To start, go ahead and make a few guide marks where you want the magnets to be.  Aim for the center of the mounting point, or the apex or convex of the part depending on what it is you're mounting.  Drill out a 1/16" hole on the bottom of both of the sponson weapons (the scatter lasers, in this example).  DON'T GLUE THE WEAPON BARREL INTO THE HOUSING.  By leaving it loose you'll be able to swap out the weapons later. 
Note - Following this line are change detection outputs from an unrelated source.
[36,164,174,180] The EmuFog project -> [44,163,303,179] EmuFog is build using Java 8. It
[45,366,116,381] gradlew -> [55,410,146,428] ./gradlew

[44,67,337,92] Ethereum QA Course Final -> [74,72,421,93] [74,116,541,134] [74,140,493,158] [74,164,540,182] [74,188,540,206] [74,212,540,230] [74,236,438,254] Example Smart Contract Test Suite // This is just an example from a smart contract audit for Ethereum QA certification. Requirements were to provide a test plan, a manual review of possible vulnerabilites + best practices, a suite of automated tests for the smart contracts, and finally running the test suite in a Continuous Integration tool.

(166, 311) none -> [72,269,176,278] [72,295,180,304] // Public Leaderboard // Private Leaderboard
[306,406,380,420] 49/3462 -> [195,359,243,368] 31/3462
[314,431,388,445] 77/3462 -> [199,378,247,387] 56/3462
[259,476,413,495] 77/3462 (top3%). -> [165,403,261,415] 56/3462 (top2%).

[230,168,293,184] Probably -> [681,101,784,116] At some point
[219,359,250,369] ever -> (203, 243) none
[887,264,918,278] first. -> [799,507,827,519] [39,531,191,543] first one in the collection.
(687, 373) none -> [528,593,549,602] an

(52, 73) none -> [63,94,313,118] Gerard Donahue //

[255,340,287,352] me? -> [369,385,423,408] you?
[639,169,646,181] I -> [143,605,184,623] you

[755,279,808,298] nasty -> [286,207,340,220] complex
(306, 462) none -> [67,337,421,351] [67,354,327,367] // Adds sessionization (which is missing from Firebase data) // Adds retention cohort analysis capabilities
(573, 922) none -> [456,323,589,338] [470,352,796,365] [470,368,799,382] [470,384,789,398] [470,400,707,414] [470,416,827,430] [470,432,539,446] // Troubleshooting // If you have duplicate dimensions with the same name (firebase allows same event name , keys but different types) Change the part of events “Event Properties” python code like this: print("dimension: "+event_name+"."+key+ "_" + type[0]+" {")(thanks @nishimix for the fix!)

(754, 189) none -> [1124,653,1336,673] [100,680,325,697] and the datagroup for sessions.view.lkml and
Now grab a 1/8" bit and drill out the hole a little bit wider.  It's important to go up one stop at a time between drill bits, and rushing or skipping a bit could leader to blowing out the hole for the magnet.  Generally, the 1/8" magnet won't fit into the hole bored out by the 1/8" drill bit of the same size.  That would be too easy.  You'll probably have to wiggle the drill bit around a little bit to widen the hole, or even in some extreme cases go up an entire extra drill bit size.  Go slowly, as too much wiggling could break your bit off in the freshly bored hole and then you'll have to get that out of the way before you can press on. 

 Once the hole is widen enough, try dry fitting the magnet into the hole.  It the magnet ends up stuck in the hole, THAT'S OKAY.  Since a snug fit is what you want.  Don't worry about gluing it in place if this happen.  If it falls out later, you can always glue it back in.

Drill out matching holes on the eldar wraithknight 'shoulders' on the corresponding points.  Use the same process as above.  Again, go slowly, don't rush it.  If you go too fast you might fracture the bits, and with the bits market about to take a major hit in a few weeks, it's no guarantee you'll be able to get ahold of them easily.

Once you've got all your holes drilled out, now it's times to glue, finally.  Polarity won't be much of an issue on this figure, for a few reason.  Firstly, it doesn't have a lot of options you'll want to later add on, like new wargear or the like.  Secondly, the host points are so far apart that the other magnets will likely never pose a polarity risk to your other bits.  What I mean by this is that there is ZERO chance that the magnets on one shoulder will be close enough to the other shoulder to rip them out magnetically.  The model is just so big that it's not an issue, unlike, say, a carnifex, where all the dual arm sockets on either side of it's body are always going to be a problem unless you make sure you match the polarity, so they aren't fighting each other.

Glue the host magnets down first (by this I mean the shoulder magnets).  Don't use more than you need.  Once dry (with the help of a little zipkicker to speed this along) you'll be able to check the polarity of the attachments.  If you do this before the host point is dry, you might get a little glue onto your attachment magnet and then it might just stay glued down.  Glue+Magnetization= a really strong bond if you rush things.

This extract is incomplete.